Христос Матиаса Грюневальда, пишет Г. Недошивин, «умирает в муках без надежды даже на возмездие»16. Но через несколько страниц вы прочтете, что средневековое христианское мировоззрение привело к возникновению эстетической утопии восстановления справедливости. Итак, было ли христианство основано на идее торжествующей справедливости или нет? Разумеется, было, и в гораздо большей мере, чем греко-римское язычество, которое довольствовалось добром и красотой реального мира в пределах возможного.
Только потому, что за христианством стояла идея возмездия, оно могло широко захватить массы обездоленных. Хотя отцы церкви осуждали так называемый хилиазм, то есть ожидание близкой расплаты за бедствия мира сего, верующие христиане первых веков были убеждены в том, что праведники воскреснут, а всякая сволочь будет наказана. Апокрифические книги пророчили, что волки поселятся на развалинах Рима, избранным же господь воздаст за все их страдания. Будущее рисовалось яркими красками во всех подробностях. Впрочем, официальные церковные писатели, как Климент Александрийский и Ориген, также настаивали на реальности христианского неба, а Климент обращается с этой целью к противоземле пифагорейцев.
Идея золотого века для достойных проходит и через средние века в форме ли популярной «Поэмы о Фениксе», или в форме воображаемых путешествий, начиная с путешествия св. Брендана. Идеей возмездия дышат мечтания иоахимитов и других борцов за тысячелетнее царство. Пусть все это относится к религии и литературе, а не к истории живописи. Читая описания земного рая в легендарных путешествиях XII века, мы видим уже почти наглядно ту идеальную среду, то совершенство природы
и всех вещей, от простого цветка до крепостной стены, то исключение всякой резкой дисгармонии, даже климатической, которое предвещает радость искусства позднего средневековья. Итальянский ученый Арган в своей книге о Беато Анжелико показал, что некоторые произведения этого художника, например большая «Коронация Девы» и два «Страшных Суда», являются точными иллюстрациями к доминиканскому тексту, в котором досконально, со всевозможными подробностями описывается торжество блаженных праведников и святых.

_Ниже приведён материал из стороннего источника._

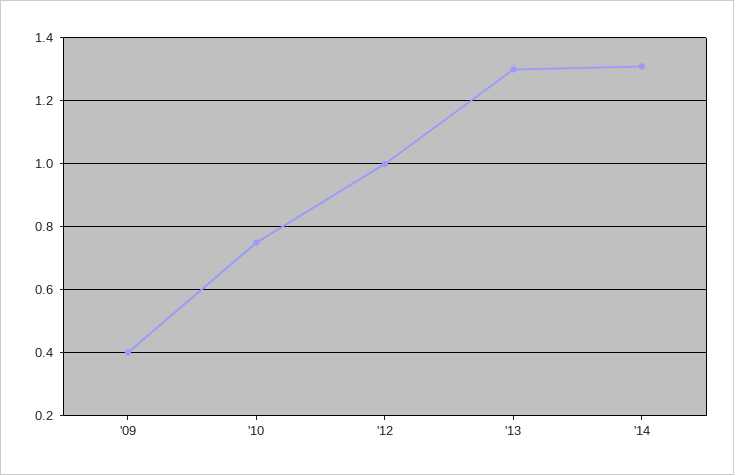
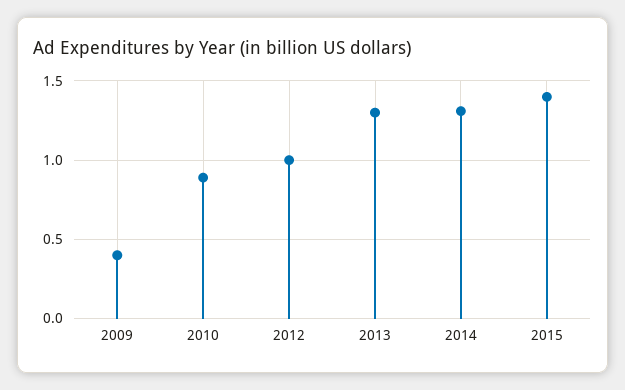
'10: 0.75 -> 0.9
2015: none -> 1.4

Что касается Матиаса Грюневальда, то верно ли, будто Христос Изенгеймского алтаря «умирает в муках без надежды даже на возмездие»? Знаменитый алтарь состоит из нескольких частей. На главной зрительной плоскости действительно представлена сцена Голгофы со всем свойственным Грюневальду драматизмом, но в другой части того же алтаря мы видим воскресение Христа во славе, а римские воины повержены в прах. Тот безнадежный смысл, который видит автор в произведении великого немецкого живописца XVI века, был бы совершенно неуместен в главной святыне больницы св. Антония, куда привозили страждущих для исцеления.
Известно, что средневековый человек боялся черта, а так как Г. Недошивин — медиевист, то есть свой дьявол и у него Этот дьявол — «чувственная достоверность», «наличное бытие», «внешняя действительность» и прочие псевдонимы материального мира вокруг нас, ибо сей злосчастный мир в самом деле является независимой от нашего внутреннего состояния реальностью, существующей вне нас и данной нам посредством «чувственной достоверности».
Но Г. Недошивина за любовь к сверхчувственному никто не осудит. Напротив, это даже как-то свидетельствует о его способности проникать в сложную душу современного интеллигентного человека. И если он все же немного косит в сторону современной мистики, зато он пишет о социалистическом реализме. Кто знает, может быть, так и надо? Может быть, социалистический реализм будет прочнее покоиться на трансцендентных основах, лежащих по ту сторону «чувственной достоверности» и не поддающихся «старому принципу исследования жизни», как именует нечистого Г. Недошивин? В прежние времена старались связать социалистический реализм с традицией Федотова, Перова, Репина л, более широко, со всей старой живописью, занятой «эстетическим исследованием» жизни.
Согласно новой теории Г. Недошивина, некоторые контакты с этой традицией возможны. Он не запрещает «писать, как Репин»17, но, в общем, все это позади. Сознательный, реальный взгляд на мир, чуждый всякой трансцендентности, «всестороннее и пристальное исследование жизни» являются в его глазах устаревшей системой художественных ценностей. Осторожно он внушает читателю, что социалистический реализм потому и называется социалистическим, что не может опираться на изучение жизни, а должен строить модели будущего в духе «корифея авангардизма» Пикассо.